Content starts

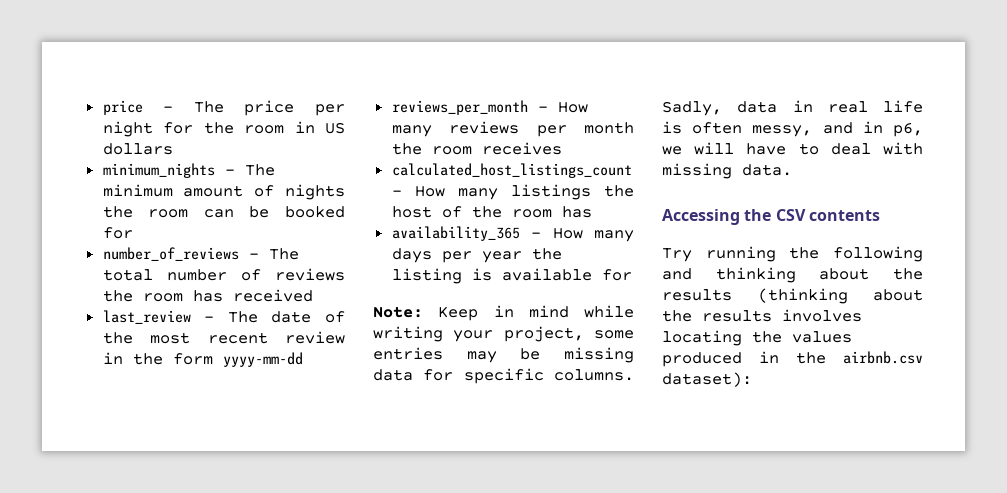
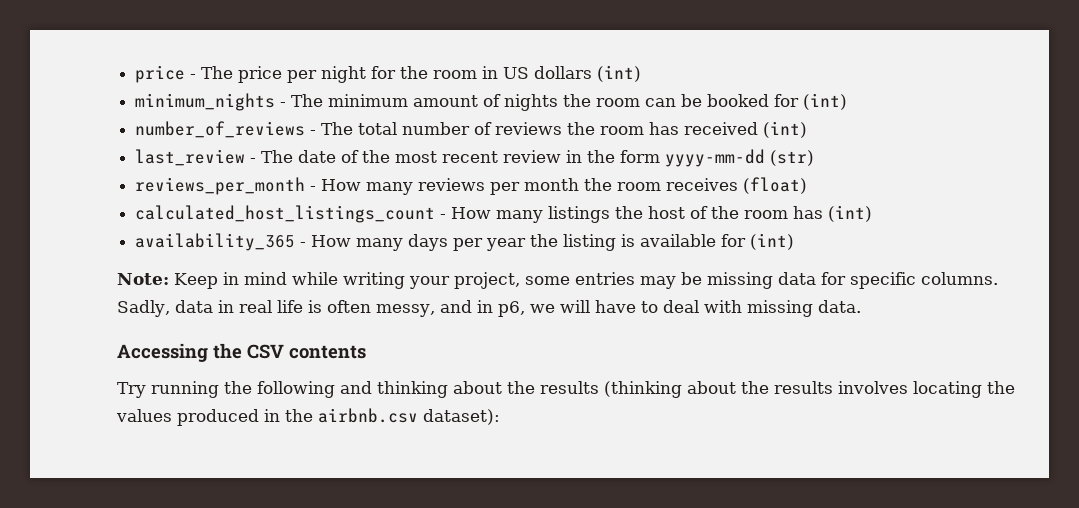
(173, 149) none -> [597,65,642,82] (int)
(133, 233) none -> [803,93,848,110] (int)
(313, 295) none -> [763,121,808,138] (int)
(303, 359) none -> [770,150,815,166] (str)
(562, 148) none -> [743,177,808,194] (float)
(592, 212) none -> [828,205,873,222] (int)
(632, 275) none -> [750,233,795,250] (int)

Content ends
Content starts

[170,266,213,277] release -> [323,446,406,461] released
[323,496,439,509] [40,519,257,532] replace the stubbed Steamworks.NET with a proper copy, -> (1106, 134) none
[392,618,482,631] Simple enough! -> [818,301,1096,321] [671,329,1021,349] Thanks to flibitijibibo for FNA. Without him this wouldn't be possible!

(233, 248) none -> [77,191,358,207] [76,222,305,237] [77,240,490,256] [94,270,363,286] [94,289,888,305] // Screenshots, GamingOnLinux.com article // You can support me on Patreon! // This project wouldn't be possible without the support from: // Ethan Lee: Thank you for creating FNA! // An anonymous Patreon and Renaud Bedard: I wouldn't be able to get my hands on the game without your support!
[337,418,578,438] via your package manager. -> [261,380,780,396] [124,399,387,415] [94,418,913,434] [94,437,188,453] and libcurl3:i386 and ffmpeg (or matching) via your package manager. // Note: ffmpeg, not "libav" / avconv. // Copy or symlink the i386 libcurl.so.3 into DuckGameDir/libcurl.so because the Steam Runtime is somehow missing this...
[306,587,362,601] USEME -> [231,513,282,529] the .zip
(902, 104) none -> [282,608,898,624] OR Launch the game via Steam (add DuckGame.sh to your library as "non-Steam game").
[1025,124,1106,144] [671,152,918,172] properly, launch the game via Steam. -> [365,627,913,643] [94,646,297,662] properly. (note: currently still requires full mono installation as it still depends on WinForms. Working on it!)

Content ends
Content starts

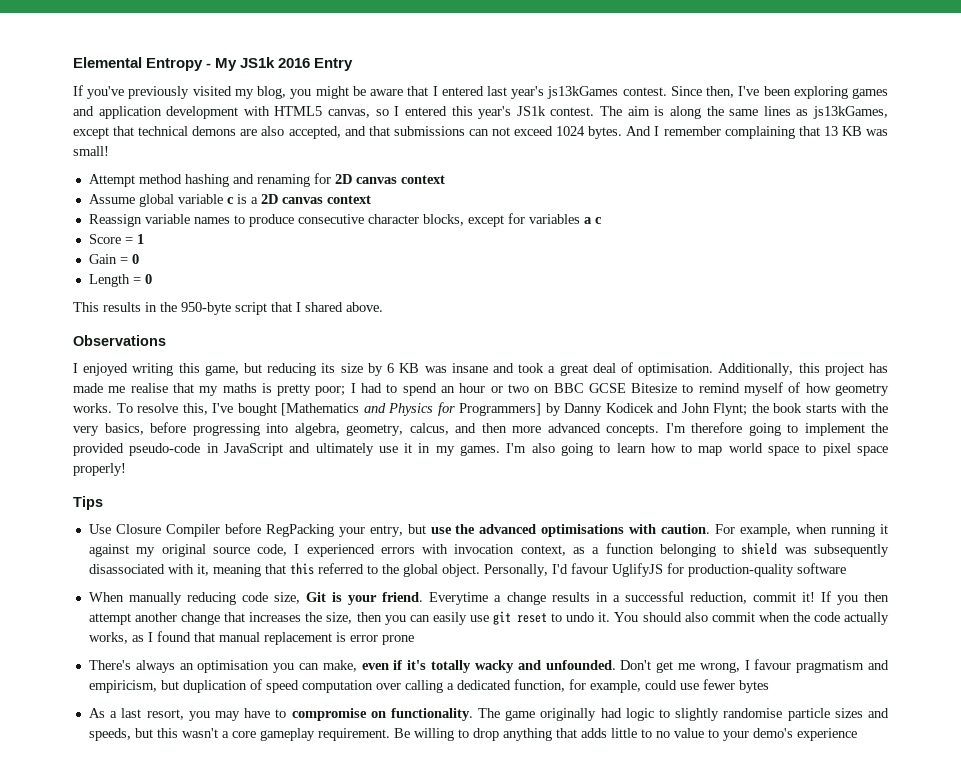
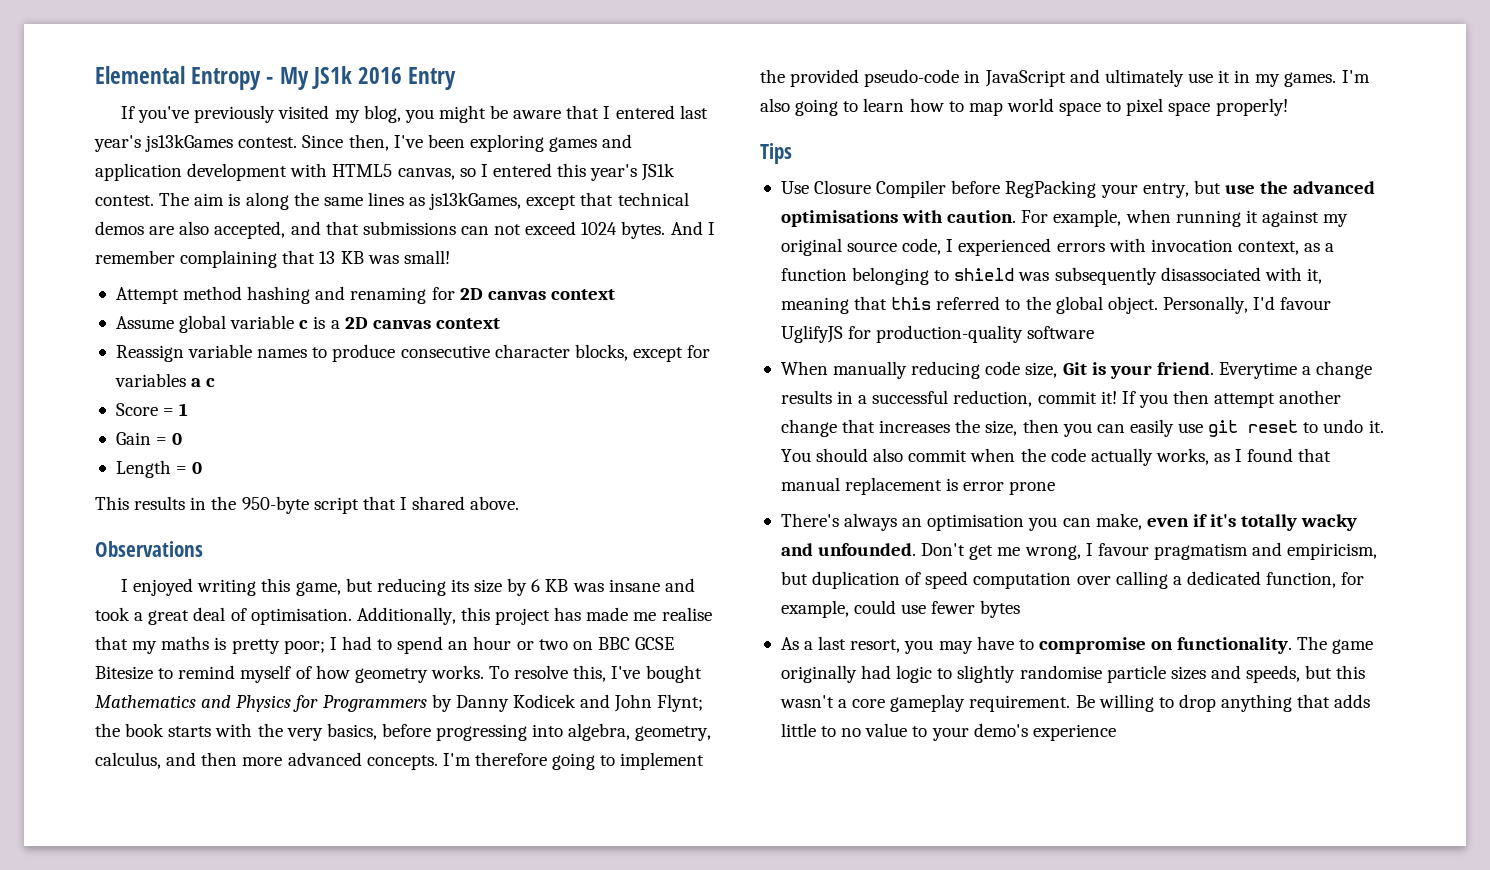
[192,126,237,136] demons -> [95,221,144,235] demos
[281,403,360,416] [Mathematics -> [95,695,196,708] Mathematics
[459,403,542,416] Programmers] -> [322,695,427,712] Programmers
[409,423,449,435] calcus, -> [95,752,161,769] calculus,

Content ends

* [PROBLEM DETAILS]
Reproduce exactly the section above that begins at the line containing "(592, 212) none -> [828,205,873,222] (int)" and ends at the line containing "(632, 275) none -> [750,233,795,250] (int)", leaving out all other lines.

* [SOLUTION TO THIS EXERCISE]
(592, 212) none -> [828,205,873,222] (int)
(632, 275) none -> [750,233,795,250] (int)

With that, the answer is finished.